Kitchen Stories is a 2004 Norwegian film “based on the real-life social experiments conducted in Sweden during the 1950s. In the years following WWII, a research institute sets out to modernize the home kitchen by observing a handful of rural Norwegian bachelors.” The movie is about friendship, specifically friendships between men and about verbal and non-verbal communication.
Unless you count buddy-cop movies and similar macho posturing, there aren’t a whole lot of movies about friendships between men. Kitchen Stories, which tells the story of Isak and Folke, two regular guys thrown together under very unusual circumstances, is a very good one.
Like most men, they are at first pretty tight-lipped and suspicious of each other. Isak, who misunderstood the terms of the arrangement, feels duped and refuses to honor the agreement. Folke is simply there to do a job. Said to be based on actual experiments conducted in the 1950s, the “job” is a bit ridiculous. Folke is to sit in the corner on a an elevated chair and record in excruciating detail the comings and going of Isak in the kitchen. From this data and that of similar experiments conducted elsewhere, scientists believe they will be able to streamline kitchen efficiencies for men. To ensure the data isn’t corrupted, no communication whatsoever is allowed between observer and observed.

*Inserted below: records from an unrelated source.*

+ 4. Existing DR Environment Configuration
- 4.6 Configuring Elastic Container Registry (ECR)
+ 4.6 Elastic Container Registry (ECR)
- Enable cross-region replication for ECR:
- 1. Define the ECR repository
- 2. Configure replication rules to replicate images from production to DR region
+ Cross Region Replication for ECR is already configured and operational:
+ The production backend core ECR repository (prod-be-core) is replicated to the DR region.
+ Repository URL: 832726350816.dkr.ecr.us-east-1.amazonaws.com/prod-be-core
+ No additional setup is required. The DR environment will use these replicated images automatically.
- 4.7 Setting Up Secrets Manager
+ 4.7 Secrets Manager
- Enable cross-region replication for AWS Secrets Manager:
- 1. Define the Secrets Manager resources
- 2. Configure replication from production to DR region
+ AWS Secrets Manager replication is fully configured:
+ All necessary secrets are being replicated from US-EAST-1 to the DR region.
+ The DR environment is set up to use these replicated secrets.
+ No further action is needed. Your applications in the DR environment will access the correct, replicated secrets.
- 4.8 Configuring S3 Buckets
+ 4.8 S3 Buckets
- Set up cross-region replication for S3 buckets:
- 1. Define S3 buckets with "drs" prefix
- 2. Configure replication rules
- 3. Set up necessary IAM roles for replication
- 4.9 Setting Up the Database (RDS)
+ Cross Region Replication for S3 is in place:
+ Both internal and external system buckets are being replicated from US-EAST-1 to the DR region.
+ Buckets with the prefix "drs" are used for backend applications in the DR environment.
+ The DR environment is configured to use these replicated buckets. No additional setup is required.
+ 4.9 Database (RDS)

The folly of the experiment, of course, is in failing to recognize that not only does non-verbal communication exist, it’s role is frequently the more important of the two. Almost all the communication in the early part of the film is non-verbal, and if you hate sub-titles, don’t worry. Very little reading is necessary. As the two struggle to negotiate the roles of observer and observed, the trust they build is based on the slow erosion of (frequently hilarious) micro-aggressions and their replacement with small acts of kindness. All of this, of course, happens wordlessly. And that’s the beauty of the film, really. These aren’t exactly loquacious men. They wouldn’t have words for this anyway.
Funny, heartwarming, and highly recommended. Critic Stephen Real called it, “A thoroughly charming oddity. And, in the end, a moving one, too,” and that’s a pretty apt description.